Compétences industrielles : comment résoudre les tensions de recrutement ?
Un rapport conjoint de trois inspections générales (IGF-IGESR-IGAS) analyse la politique emploi-compétences mise en œuvre pour répondre aux besoins en effectifs de l'industrie. Une série de propositions est émise pour résoudre les problèmes de recrutement du secteur.
Par Raphaëlle Pienne - Le 11 janvier 2024.
Daté de juillet 2023 mais publié à la fin de l'automne, le rapport « Tensions sur les effectifs et compétences dans l'industrie et dispositifs de formation » n'apporte pas de révélations inattendues sur les problèmes de recrutements connus par l'industrie. Ce travail de plus de 400 pages, annexes comprises, offre néanmoins l'intérêt de prendre en compte les éléments de contexte les plus récents, tels que la nouvelle stratégie de réindustrialisation portée par France 2030. Il s'efforce également de proposer une analyse globale pour l'ensemble du secteur de l'industrie, malgré le constat d'un déficit de données consolidées tant en matière d'emploi que de formation.
Déperdition de talents formés et manque d'attractivité
L'industrie affronte une situation paradoxale. Si le volume de personnes formées est aujourd'hui suffisant, à court et moyen terme, pour occuper ses métiers, les tensions de recrutement augmentent. Ce phénomène s'explique à la fois par les difficultés d'insertion et le manque de formés sur les premiers niveaux de qualifications et par une forte déperdition à l'issue des formations de tous niveaux menant aux métiers de l'industrie (les formés s'orientant vers d'autres secteurs). Pour les auteurs du rapport, les actions à mener pour y remédier ne peuvent en outre s'envisager sans une forte communication pour améliorer l'image du secteur et de ses métiers qui souffrent encore d'un important manque d'attractivité.
Agir sur tous les leviers
Pour répondre aux tensions de recrutement de l'industrie, le rapport envisage une réponse globale et émet une vingtaine de propositions. Il appuie notamment l'introduction d'un enseignement de science, technologie, ingénierie et mathématiques (STIM) dès le primaire et appelle à soutenir l'augmentation de l'apprentissage pour l'industrie, en ciblant les niveaux 4, notamment en intégrant les effectifs d'apprentis dans les dotations horaires d'enseignement. L'effort de formation des PME industrielles doit également être encouragé, en stabilisant les moyens disponibles et en renforçant leur accompagnement RH. Face au constat d'une superposition des instances actuelles, les auteurs imaginent aussi de nommer temporairement une personne qualifiée qui serait en charge de coordonner au niveau national le dialogue en matière de formation initiale et continue.

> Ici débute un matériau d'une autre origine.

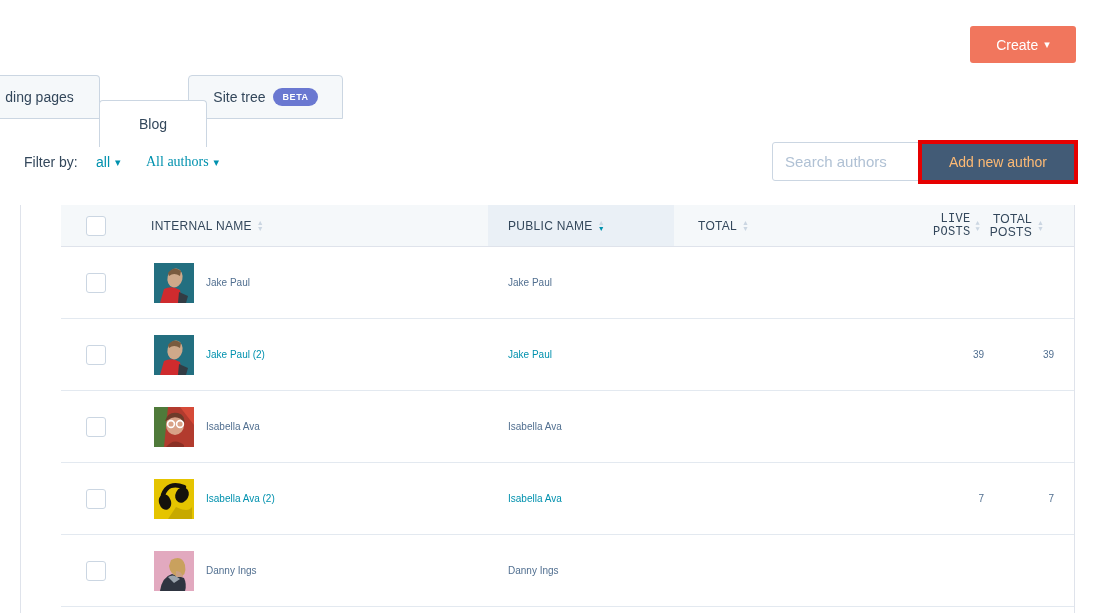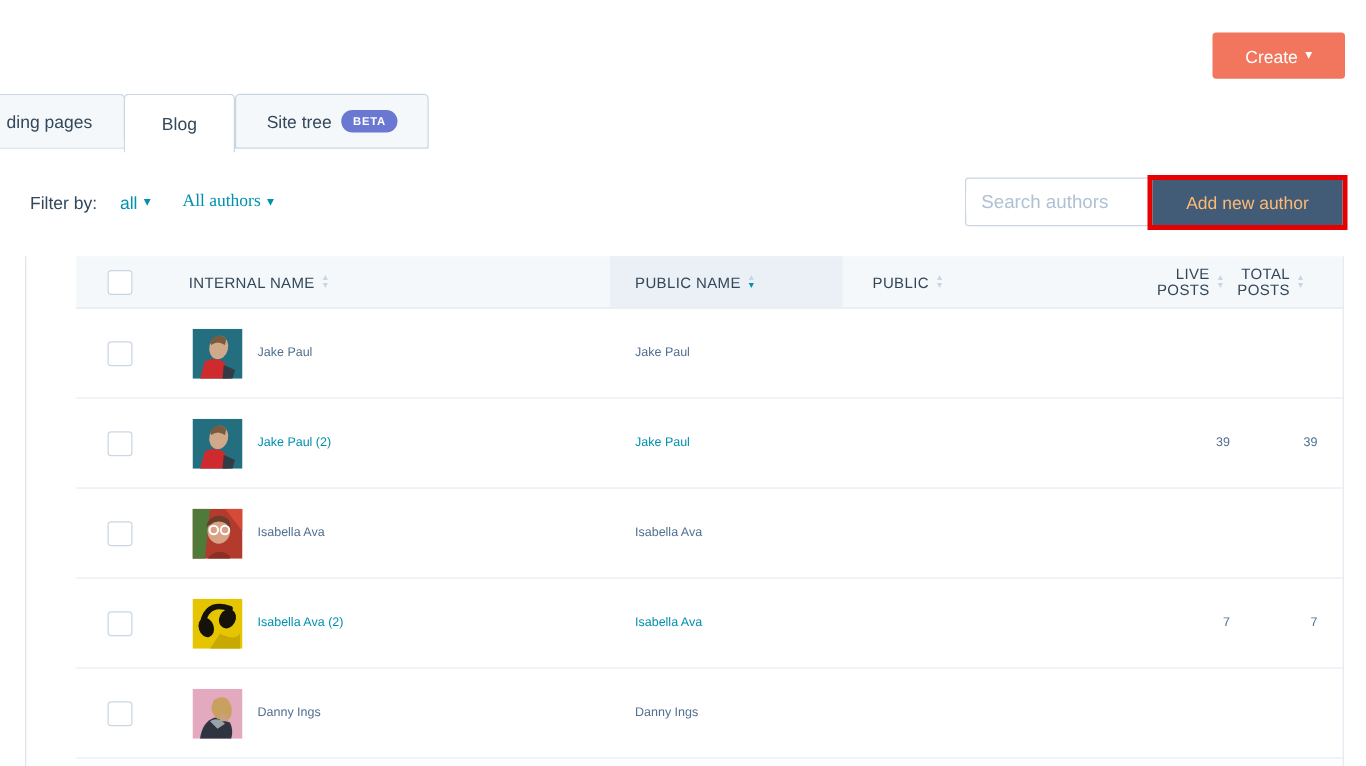--- a/index.html
+++ b/index.html
@@ -26,7 +26,7 @@
     font-size:14px; color:#33475b; cursor:pointer;
   }
   .tab-landing { left:-20px; width:120px; border-left:none; }
-  .tab-blog { left:99px; width:89px; background:#fff; height:47px; border-bottom:none; z-index:2; }
+  .tab-blog { left:99px; width:108px; background:#fff; height:47px; border-bottom:none; z-index:2;margin-top:25px; }
   .tab-site { left:188px; width:155px; gap:8px; }
   .beta-badge {
     background:#6a78d1; color:#fff; font-size:9px; font-weight:bold;

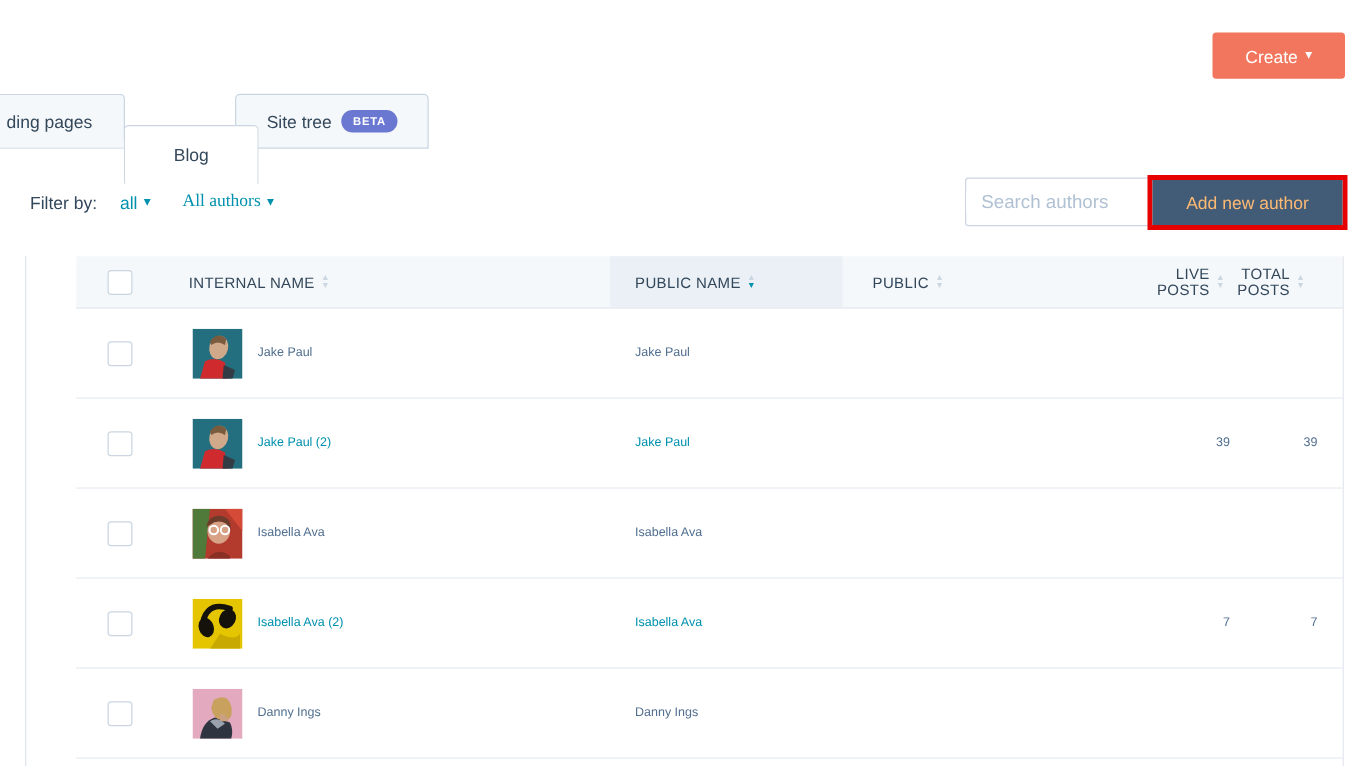--- a/index.html
+++ b/index.html
@@ -163,7 +163,7 @@
           </span>
       </div>
       <div class="th col-email">
-        <span>PUBLIC</span>
+        <span>TOTAL</span>
         <span class="sort">
             <i>▲</i>
             <i>▼</i>

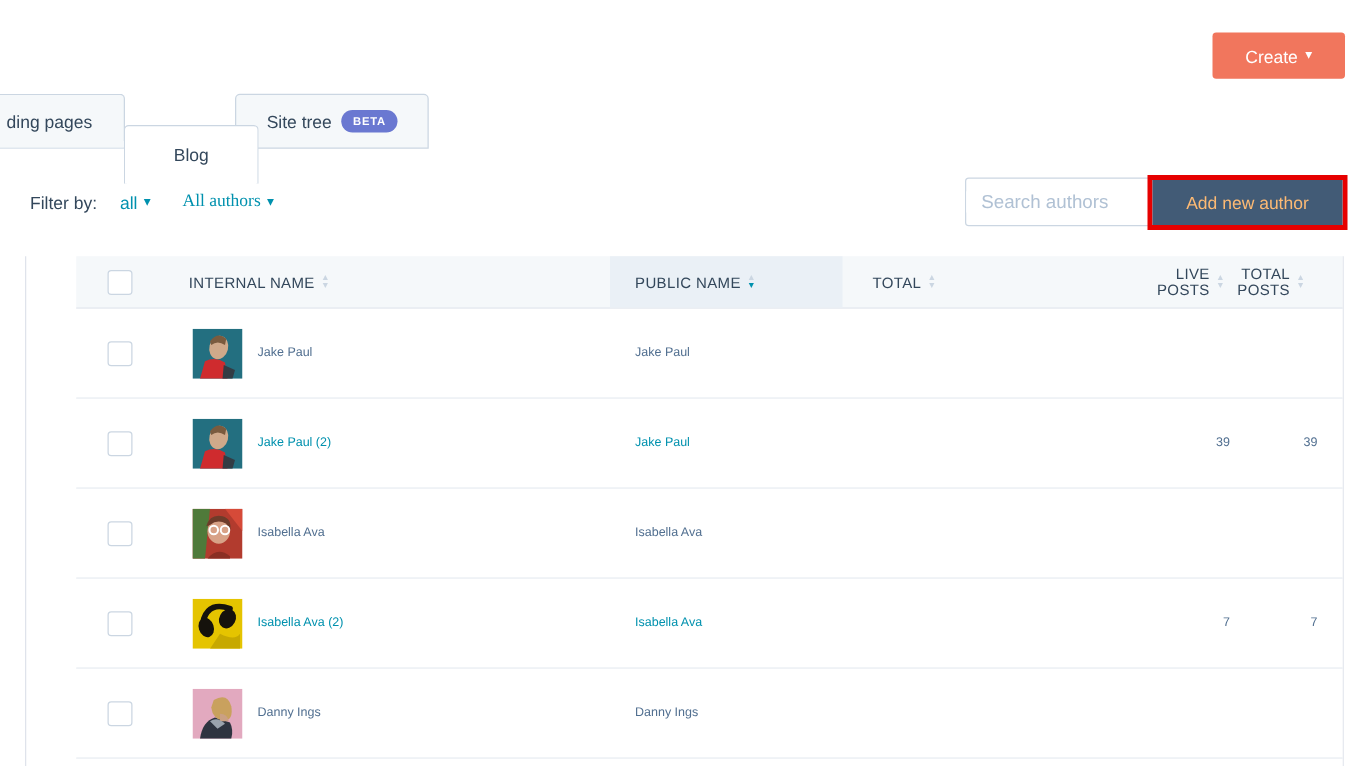--- a/index.html
+++ b/index.html
@@ -77,7 +77,7 @@
   .th.col-internal { padding-left:17px; }
   .th.col-public { padding-left:20px; background:#eaf0f6; }
   .th.col-email { padding-left:24px; }
-  .th.col-live { justify-content:flex-end; padding-right:8px; }
+  .th.col-live { justify-content:flex-end; padding-right:8px;font-family:Liberation Mono, monospace; }
   .th.col-total { justify-content:flex-end; padding-right:30px; }
   .th .wrap2 { width:44px; text-align:right; line-height:13px; }
   .sort { display:inline-flex; flex-direction:column; margin-left:5px; color:#cbd6e2; }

Renforcer le suivi des projets de l'AMI-CMA
Bien que ce sujet ne soit pas au cœur du rapport, on notera que celui-ci apporte également de premiers éléments d'analyse sur l'appel à manifestation d'intérêt « Compétences et métiers d'avenir » (AMI CMA). L'industrie est aujourd'hui le deuxième bénéficiaire, avec 18 % des subventions accordées, de cet appel à projets doté de 2,5 milliards d'euros pour adapter les formations. L'AMI CMA est encore dans une phase de démarrage, rendant pour l'instant difficile son évaluation. Les auteurs du rapport, qui ont analysé un échantillon de six projets, saluent néanmoins un investissement inédit. Celui-ci nourrit une dynamique partenariale nouvelle et permet d'accélérer la réorientation de l'offre de formation, en particulier des universités, estiment-ils. Ils regrettent en revanche que les diagnostics déjà produits contribuent peu à ce jour au pilotage de l'appel à manifestation d'intérêt. Ils constatent également que les capacités de suivi et d'évaluation des projets de l'AMI CMA restent faibles, entrainant des risques d'exécution importants.